なんだかポワンとしたかわいい方なんですね。

彼の名はSteven Sasson、デジタルカメラを発明した男。イーストマン・コダックの開発担当者だった彼は、1975年の12月にデジタルカメラを発明しました。上の動画は、David Friedmanさん制作のSteven Sassonさんのビデオポートレート。動画の中には、彼が発明したデジタルカメラも登場しますよ。

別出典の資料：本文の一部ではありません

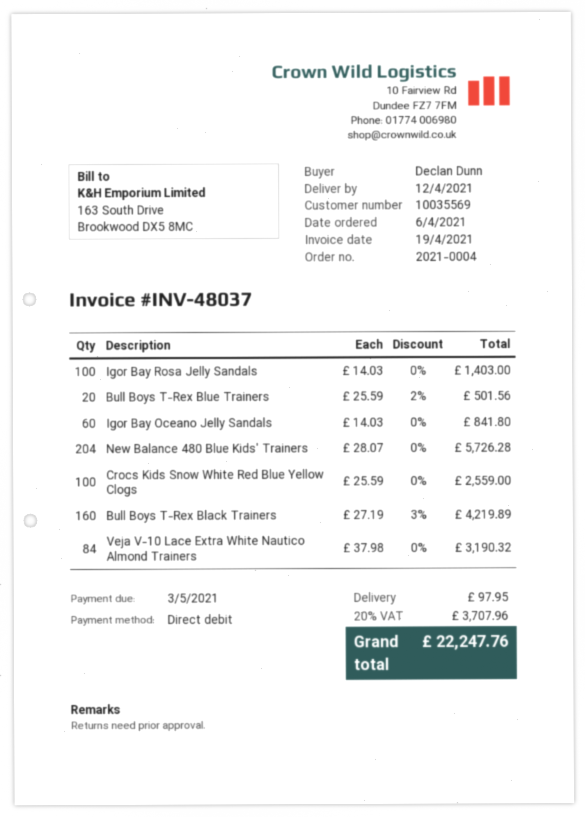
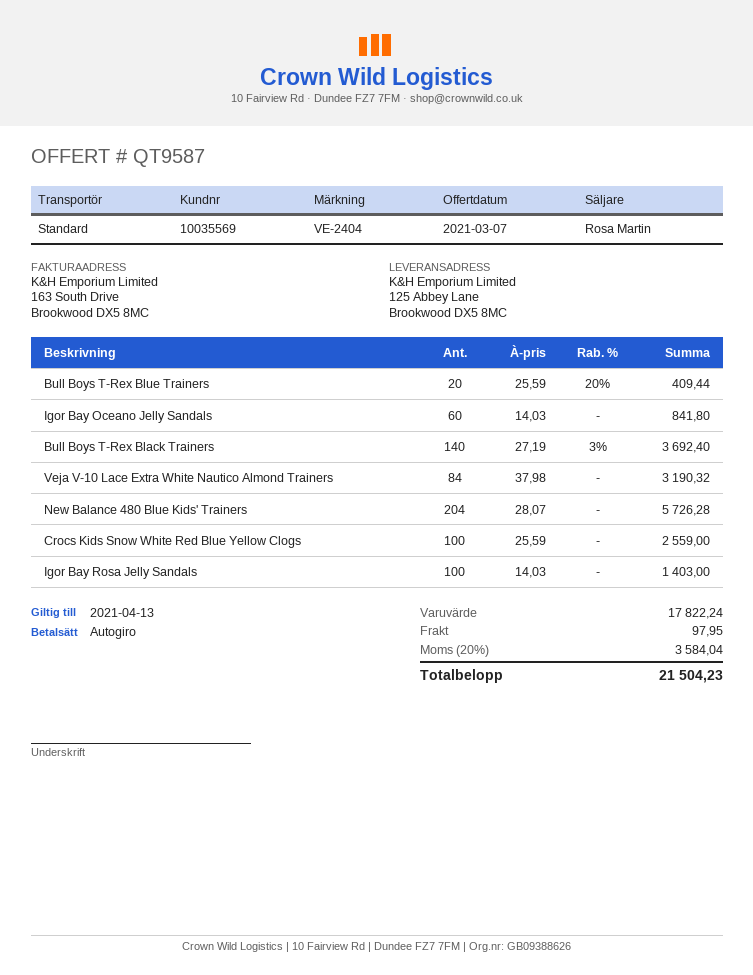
Bull Boys T-Rex Blue Trainers: 20 x 25.59 - 2% = 501.56 -> 20 x 25.59 - 20% = 409.44
Bull Boys T-Rex Black Trainers: 160 x 27.19 - 3% = 4219.89 -> 140 x 27.19 - 3% = 3692.40
tax: 20% = 3707.96 -> 20% = 3584.04
total: 22247.76 -> 21504.23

思ったよりもコンパクトな最初のデジカメ。スイッチには2段階あり、1プッシュ目で電源オン、2プッシュ目で写真を撮影。マシンの下方に入っているデジタルメモリーカードに画を焼き付けます。この時点では写真を撮影したものの、保存はされていない状態。ここから当時何に記録したかというと、...なんとカセットテープ! テープには30枚の画像が記憶されます。なぜ30枚なのか? それはフィルムの24枚撮りと36枚撮りの中間をとってそう決めたそうです。1、2枚しか記録されないのであれば役に立たない物だと思われるし、100枚も保存されては当時の人はそんなたくさんの枚数をどうしていいかわからなくて困ってしまう、と。30というのは実にちょうどいい数字だったそうです。

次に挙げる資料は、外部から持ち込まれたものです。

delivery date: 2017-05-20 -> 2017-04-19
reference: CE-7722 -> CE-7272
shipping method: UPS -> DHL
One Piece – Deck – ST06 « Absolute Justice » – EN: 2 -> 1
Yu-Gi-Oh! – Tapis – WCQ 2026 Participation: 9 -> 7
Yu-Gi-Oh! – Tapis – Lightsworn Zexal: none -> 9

記録枚数のことからSasson氏が語るのは、ユーザーの文化を、生活をよく見る事が大切だということ。文化を見極めて彼らがどういう状況に慣れ親しんでいるかを知り、そこからアプローチすること。そうすることで、アイディアは必要以上に複雑化することもユーザーがこんがらがることもなく、物事はシンプルに進んでいくのだそうです。

現在、デジタルカメラ技術は驚くほど進歩しました。高画質で美しい写真が撮れるデジカメが多く出回り、多くの人がそれを手にする今。携帯でどこでもいつでも美しい写真が撮れ、それをリアルタイムで共有することすらできる今の世の中。

現在のこのデジタルカメラ達を見て、Sasson氏はこう語ります。「デジタルカメラの発明者達は、この発明品が世界中を巻き込んでみんなで作り上げて行くものになるということをわかっていたのだと思います。アイディアがしっかりと成熟する頃には全く違う世界になっている、そういうことにきちんと気づいていたのだと思います。それがデジタルカメラの歩みです。」

新しい発明品を世に送り出す時に周りの普通をよく見る、とは簡単なことでなかなか難しいことのように思います。やっぱり誰だって、ほらすごいだろ!って言いたいですものね。すごい発明アイディアはそのままに、それに付随することを馴染むように設定する。なるほどなるほど。